* [WORK TO BE COMPLETED]:
Copy exactly the lines of the records below, and only those lines, beginning with the line that contains "[650,742,657,747] [897,742,904,747] - |" and ending with the line that contains "[539,768,545,772] [749,768,755,772] [900,768,906,772]".

* [RECORDS SUPPLIED]:
=-=-=

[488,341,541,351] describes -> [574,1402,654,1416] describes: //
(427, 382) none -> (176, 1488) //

=-=-=

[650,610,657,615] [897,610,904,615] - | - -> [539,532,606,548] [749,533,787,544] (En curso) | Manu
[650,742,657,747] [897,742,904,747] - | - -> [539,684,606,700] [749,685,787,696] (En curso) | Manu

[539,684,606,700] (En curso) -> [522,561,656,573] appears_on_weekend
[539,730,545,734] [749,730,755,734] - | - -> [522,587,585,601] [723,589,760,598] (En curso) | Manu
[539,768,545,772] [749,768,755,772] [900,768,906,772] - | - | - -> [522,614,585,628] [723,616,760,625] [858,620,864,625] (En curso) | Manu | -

=-=-=

* [ANSWER TO THE EXERCISE]:
[650,742,657,747] [897,742,904,747] - | - -> [539,684,606,700] [749,685,787,696] (En curso) | Manu

[539,684,606,700] (En curso) -> [522,561,656,573] appears_on_weekend
[539,730,545,734] [749,730,755,734] - | - -> [522,587,585,601] [723,589,760,598] (En curso) | Manu
[539,768,545,772] [749,768,755,772] [900,768,906,772] - | - | - -> [522,614,585,628] [723,616,760,625] [858,620,864,625] (En curso) | Manu | -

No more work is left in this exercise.